This application is the national phase under 35 U.S.C. xc2xa7 371 of PCT International Application No. PCT/EP01/06326 which has an International filing date of Jun. 6, 2001, which designated the United States of America and which claims priority on German Patent Application number 100 37 379.8-32 filed Aug. 1, 2000, the entire contents of which are hereby incorporated herein by reference.
The present invention generally relates to a power converter, constructed using a multilevel circuit, for converting direct current to alternating or vice versa. The converter may include at least one capacitor and at least two semiconductor power switches. The or each capacitor may have a connection pair for connection of the capacitor to at least two semiconductor power switches.
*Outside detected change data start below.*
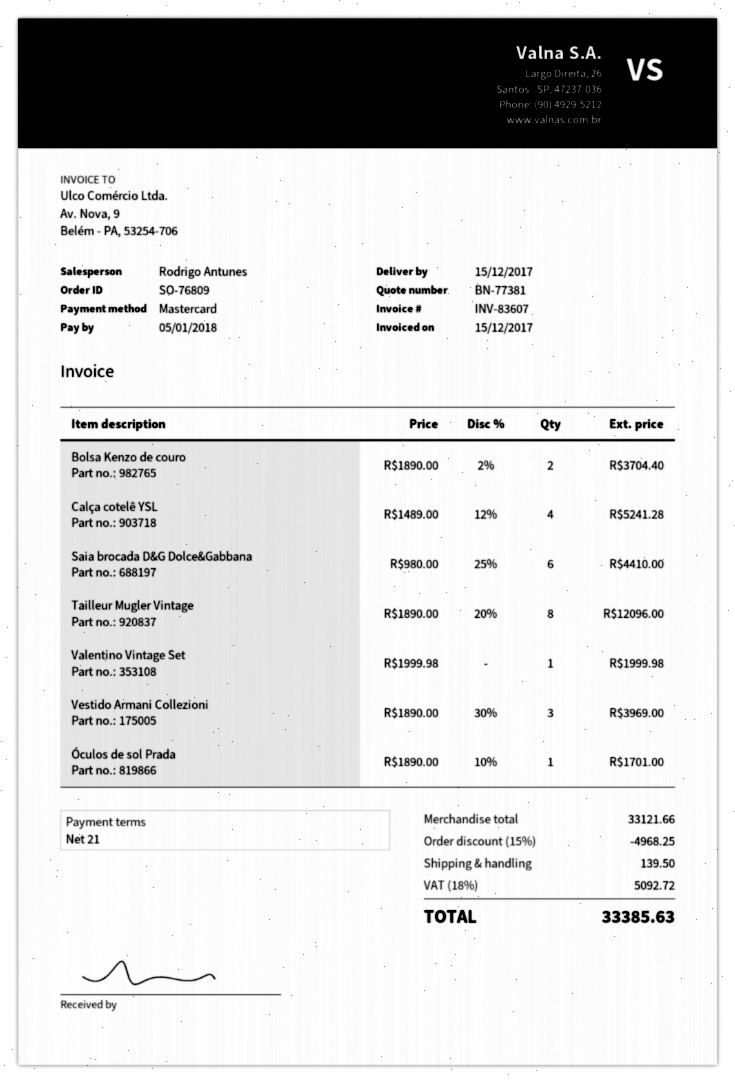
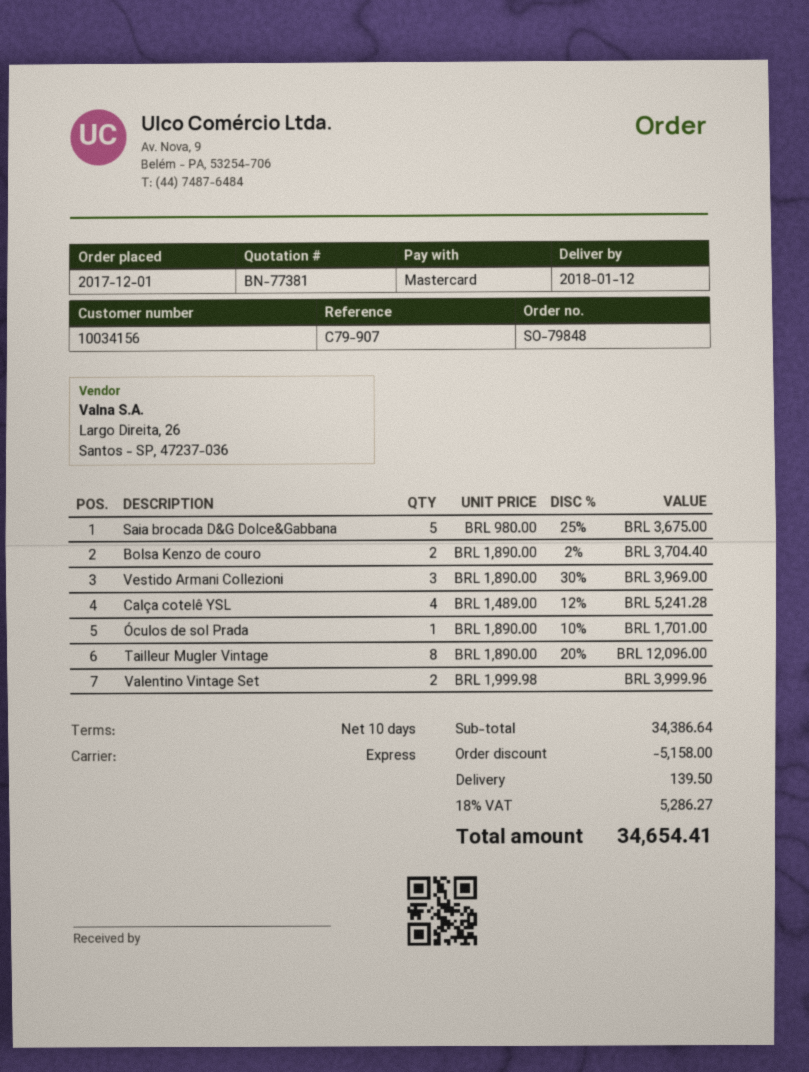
order number: SO-76809 -> SO-79848
delivery date: 2017-12-15 -> 2018-01-12
payment terms: 21 days -> 10 days
Saia brocada D&G Dolce&Gabbana: 6 x 980.00 - 25% = 4410.00 -> 5 x 980.00 - 25% = 3675.00
Valentino Vintage Set: 1 x 1999.98 = 1999.98 -> 2 x 1999.98 = 3999.96
subtotal: 33121.66 -> 34386.64
discount: 4968.25 -> 5158.00
tax: 18% = 5092.72 -> 18% = 5286.27
total: 33385.63 -> 34654.41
Power converters using a multilevel circuit are known, for example, from U.S. Pat. No. 5,737,201. This document describes in particular the theoretical principles of a multilevel circuit. A multilevel circuit allows a power converter to be designed in a modular manner. Each of the modules includes at least two semiconductor power switches and at least one capacitor, which is arranged between the power switches. The special feature of the multilevel circuit is that the capacitors are not all of the same potential, but may be related to different potentials (so-called floating capacitors). An intermediate circuit voltage is passed to a number of floating capacitors in such a way that the voltage load on one semiconductor power switch is the result of the different between the voltage on two capacitors.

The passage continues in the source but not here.